Orders
- Ordination: 1876

Personal details
- Born: July 14, 1853 Cospicua, Malta
- Died: December 24, 1905 (aged 52) Malta
- Occupation: Philosophy
- Alma mater: University of Malta

= Francis Bonnici =

19th-century Maltese philosopher and priest

Francis Bonnici (July 14, 1853 – December 24, 1905) was a Maltese educationist, philanthropist and a minor philosopher. In philosophy he mostly specialised in pedagogy.

==Life==
Bonnici was born in Cospicua, Malta, on July 14, 1853. However, when still very young, his family moved to Mqabba. He graduated as Doctor of Theology from the University of Malta in 1872 and was ordained priest in 1876. He taught languages for many years at the bishop’s major seminary at Mdina, and was Rector at the bishop’s minor seminary at Floriana. He was nominated a canon of the bishop’s cathedral chapter in 1882.

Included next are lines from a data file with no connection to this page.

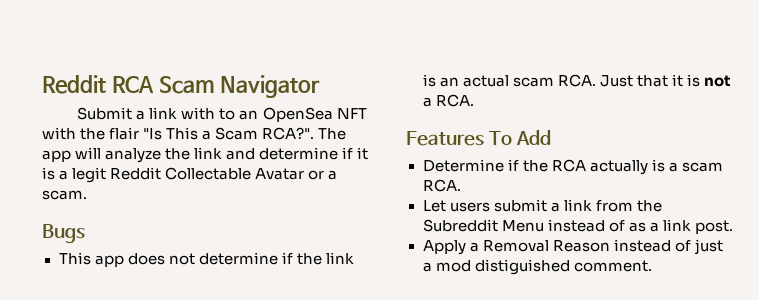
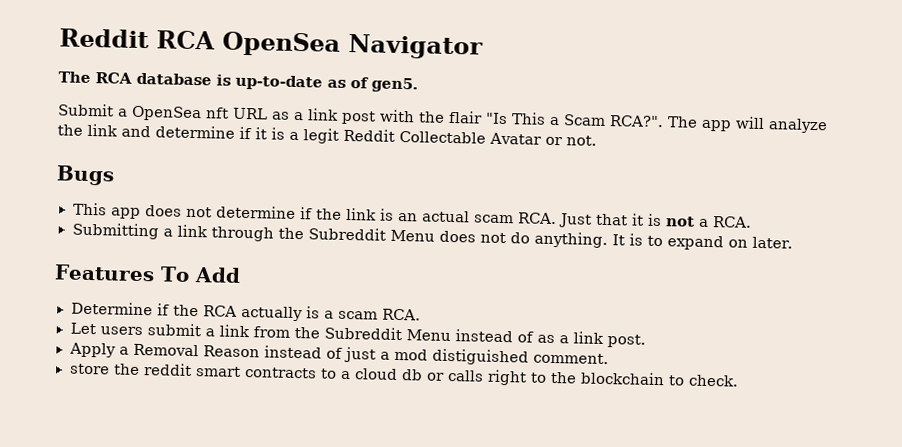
- Reddit RCA Scam Navigator
+ Reddit RCA OpenSea Navigator
- Submit a link with to an OpenSea NFT with the flair "Is This a Scam RCA?".
+ The RCA database is up-to-date as of gen5.
+ Submit a OpenSea nft URL as a link post with the flair "Is This a Scam RCA?".
- The app will analyze the link and determine if it is a legit Reddit Collectable Avatar or a scam.
+ The app will analyze the link and determine if it is a legit Reddit Collectable Avatar or not.
+ Submitting a link through the Subreddit Menu does not do anything. It is to expand on later.
+ store the reddit smart contracts to a cloud db or calls right to the blockchain to check.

Throughout the years, Bonnici endeavoured to create institutions of Christian charity. In 1884 he founded a popular educational itinerary mission for children, and in 1888 he began a shelter for homeless boys at Ħamrun, where it also had a small printing press for educational purposes. Bonnici further founded a congregation of Brothers of Charity to keep up his work at the shelter. Moreover, he also founded a crèche for homeless babies.

Despite his hard and wide pastoral work, Bonnici engaged himself in serious study, both of theology and philosophy. In 1890 he was appointed Professor of the Chair of Philosophy at the University of Malta, an office he held for ten years, up till 1900. During the last two years of his life, he was very ill, having spent all his energies in indefatigable work. He was only fifty-three years of age when he died on December 24, 1905. Though he was buried at the Mdina cathedral, his body was later transferred to the Boys’ Shelter in Ħamrun.

==Works==
Bonnici’s philosophical writings do not seem to be many. Nevertheless, one composition stands out from the rest. It is his 1893 pamphlet La Pedagogia e la Filosofia (Pedagogy and Philosophy), printed at his own printing press in Ħamrun by his homeless boys (Tipografia della Casa di S. Giuseppe). The work is in Italian, and is made up of 22 pages. The writing has no divisions or parts. In fact, it is an address which Bonnici delivered at the Malta National Library in Valletta on October 2, 1893, on the occasion of the opening of the academic year 1893/94 for public schools. Bonnici dedicated the work to his parents and teachers. In it he deals with the relation between the philosophy of education and the theory of education (pedagogy). Bonnici sustains his views with philosophical arguments and submits to the idea that education is the root to all progress.